Riunita la direzione del fu partitone Nicola Zingaretti ieri ha ribadito per l’ennesima volta: con Conte perinde ac cadaver. Fossimo nell’avocato di Volturara Apula cominceremmo a cercare efficaci amuleti. Anche perché nel Pd chi ha nostalgie renziane come il capogruppo dei senatori Andrea Marcucci cominci a gridare: chi che lo fa fare di morire per Conte? Il fatto è che Dario Franceschini ha una doppia aspirazione: tanto quella del Governo – ma solo se c’è un patto di legislatura- quanto quella sul Quirinale che per adesso sta coperto. E’ in questo clima d’ incertezza che la candidatura di Giggino ‘a gazzosa a prendere il posto di Giuseppe Conte prende corpo. Matteo Renzi ci sta lavorando alacremente. Si è reso conto, il senatore semplice di Rignano sull’Arno, che questo è il solo modo per superare l’avversione dei 5Stelle nei suoi confronti e per isolare del tutto Giuseppe Conte che se perde il blando legame con gli stellati gli tocca di subire le avances del Pd che sarebbe pronto a sacrificarlo per uno dei suoi. Insomma la barca di Conte in questo momento è “nave sanza nocchiere in gran tempesta”. Il seguito del verso di Dante lo conoscono tutti e di certo la situazione delle convulsioni, pardon delle consultazioni, pare un “gran bordello”. Oddio con la paura che due terzi del gruppo stellato ha di dover passare dallo scranno parlamentare al sussidio di disoccupazione sarebbero disposti a farsi andare bene anche belzebù, del resto agli aiuti delle truppe mastellate non hanno detto no. Ma è proprio questa “duttilità” di pensiero (?) dei grillini che può rendere possibile l’operazione impensabile del governo 5Stelle-Lega-Forza Italia-Italia Viva guidato da Gigino ‘a gazzosa. Molti dei deputati e senatori grillini hanno capito che le profferte di Zingaretti non sono per salvaguardare i loro posti ma per trasformali semmai in pdstellati con candidature molto incerte anche se future. Sul fronte del centrodestra l’ipotesi Di Maio piace – si fa per dire – a Giancarlo Giorgetti che insiste per far vestire a Matteo Salvini i panni del dialogo, dell’uomo di Stato più che dell’uomo di partito e di piazza.
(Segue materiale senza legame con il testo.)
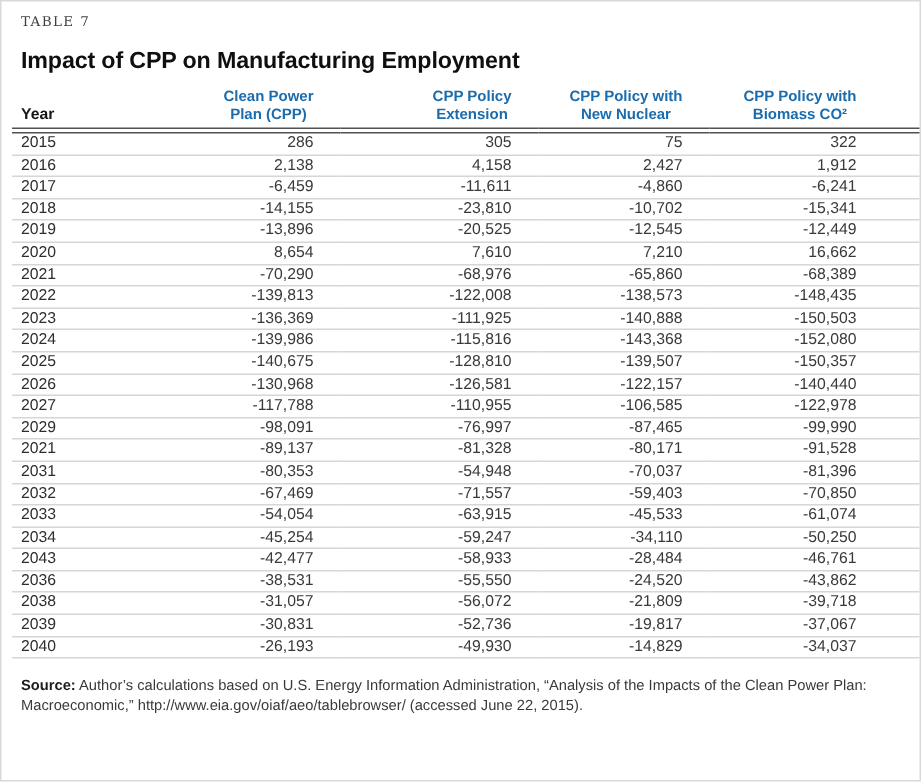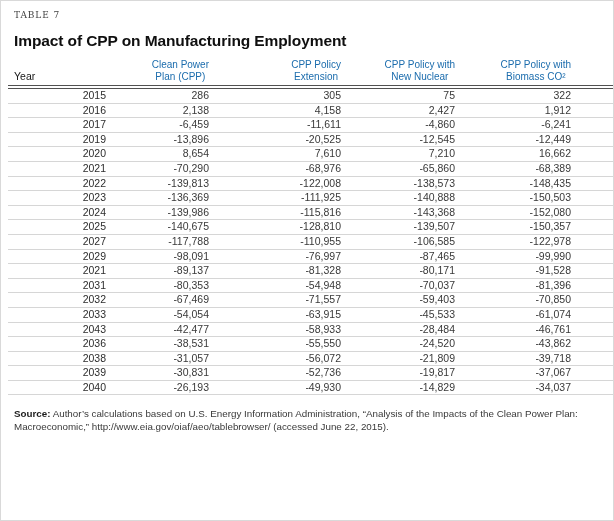--- a/index.html
+++ b/index.html
@@ -33,42 +33,42 @@
     border-collapse: collapse;
     table-layout: fixed;
     width: 606px;
     margin-top: 9px;
   }
   th, td { padding: 0; }
 
   thead th {
     color: var(--header-blue, #1b6cad);
     font-size: 10px;
-    font-weight: 400;
+    font-weight: 700;
     vertical-align: bottom;
     padding-bottom: 3px;
     border-bottom: 4px double #515151;
   }
   thead th.yearcol {
     color: #161616;
     text-align: left;
     padding-left: 6px;
     font-size: 10.5px;
   }
   thead th.num { text-align: right; }
   .hdr {
     display: inline-block;
     text-align: center;
     white-space: pre-line;
     line-height: 11.5px;
   }
 
   tbody th.year {
     font-weight: 400;
-    text-align: right;
+    text-align: left;
     padding-left: 6px;
     color: #2d2d2d;
     font-size: 10.5px;
     line-height: 13.6px;
     border-bottom: 1px solid var(--row-line, #d6d6d6);
   }
   tbody td {
     text-align: right;
     font-size: 10.5px;
     color: #393939;
@@ -144,20 +144,27 @@
           <td class="c3">1,912</td>
         </tr>
         <tr>
           <th class="year">2017</th>
           <td class="c0">-6,459</td>
           <td class="c1">-11,611</td>
           <td class="c2">-4,860</td>
           <td class="c3">-6,241</td>
         </tr>
         <tr>
+          <th class="year">2018</th>
+          <td class="c0">-14,155</td>
+          <td class="c1">-23,810</td>
+          <td class="c2">-10,702</td>
+          <td class="c3">-15,341</td>
+        </tr>
+        <tr>
           <th class="year">2019</th>
           <td class="c0">-13,896</td>
           <td class="c1">-20,525</td>
           <td class="c2">-12,545</td>
           <td class="c3">-12,449</td>
         </tr>
         <tr>
           <th class="year">2020</th>
           <td class="c0">8,654</td>
           <td class="c1">7,610</td>
@@ -193,20 +200,27 @@
           <td class="c3">-152,080</td>
         </tr>
         <tr>
           <th class="year">2025</th>
           <td class="c0">-140,675</td>
           <td class="c1">-128,810</td>
           <td class="c2">-139,507</td>
           <td class="c3">-150,357</td>
         </tr>
         <tr>
+          <th class="year">2026</th>
+          <td class="c0">-130,968</td>
+          <td class="c1">-126,581</td>
+          <td class="c2">-122,157</td>
+          <td class="c3">-140,440</td>
+        </tr>
+        <tr>
           <th class="year">2027</th>
           <td class="c0">-117,788</td>
           <td class="c1">-110,955</td>
           <td class="c2">-106,585</td>
           <td class="c3">-122,978</td>
         </tr>
         <tr>
           <th class="year">2029</th>
           <td class="c0">-98,091</td>
           <td class="c1">-76,997</td>
@@ -235,20 +249,27 @@
           <td class="c3">-70,850</td>
         </tr>
         <tr>
           <th class="year">2033</th>
           <td class="c0">-54,054</td>
           <td class="c1">-63,915</td>
           <td class="c2">-45,533</td>
           <td class="c3">-61,074</td>
         </tr>
         <tr>
+          <th class="year">2034</th>
+          <td class="c0">-45,254</td>
+          <td class="c1">-59,247</td>
+          <td class="c2">-34,110</td>
+          <td class="c3">-50,250</td>
+        </tr>
+        <tr>
           <th class="year">2043</th>
           <td class="c0">-42,477</td>
           <td class="c1">-58,933</td>
           <td class="c2">-28,484</td>
           <td class="c3">-46,761</td>
         </tr>
         <tr>
           <th class="year">2036</th>
           <td class="c0">-38,531</td>
           <td class="c1">-55,550</td>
E qualcuno si ricorderà che in attesa della replica di Conte il 18 gennaio scorso alla Camera il vicesegretario della Lega e Giggino ‘a gazzosa si appartarono in un colloquio durato una buona mezzora. E’ vero che il centrodestra salirà al Colle compatto e dunque una fuga in avanti che spiazzi Giorgia Meloni sembrerebbe fuori dal novero delle possibilità, ma è del pari vero che il centrodestra porterà al Presidente della Repubblica rispetto alla prima opzione che è quella delle elezioni subito una ipotesi subordinata. E qual è questa ipotesi subordinata? Un governo – loro dicono a guida centrodestra, ma si può trattare: ecco il Re Di Maio – che si impegni a fare le tre cose indispensabili (piano del Recovery, piano vaccinale, sostegno all’economia) e guidi il Paese alle elezioni entro il semestre bianco che scatta ad agosto. E chi lo dice che un siffatto governo col centrodestra compatto non potrebbe allargarsi a una parte dei pentastellati con Luigi Di Maio gratificato del Palazzo e magari con qualche posto garantito in lista? Nella pancia grillina ce ne sono molti di consonanti alla Lega. E chi lo dice che Matteo Renzi non avrebbe a quel punto interesse a stare da quella parte? Il motivo? Tutto di tecnica istituzionale che diventa politica. Se non si mettono d’accordo si andrà a votare per il prossimo Parlamento con l’attuale legge elettorale che ha una quota di maggioritario. Con questa legge il centrodestra farebbe cappotto in tutti i collegi maggioritari. Renzi potrebbe farsi garantire una legge proporzionale e di solito è più il centrodestra incline a mantenere le promesse che non il Pd (a meno di non poterlo ricattare come ha fatto nella presente crisi Italia Viva). Non solo, se non si danno una mossa, si trovano con i delegati regionali che partecipano alle elezioni del Presidente della Repubblica che hanno un peso assai più rilevante che in passato se nel frattempo si elegge un nuovo Parlamento con la riduzione di un terzo degli eletti senza modificare la Costituzione che assegna ad ogni regione tre grandi elettori per il Quirinale. Un bel rebus. Peraltro sono proprio queste le ragioni che fanno dire al Pd che non si può andare a votare ora. Ma con un re Di Maio tutto è possibile.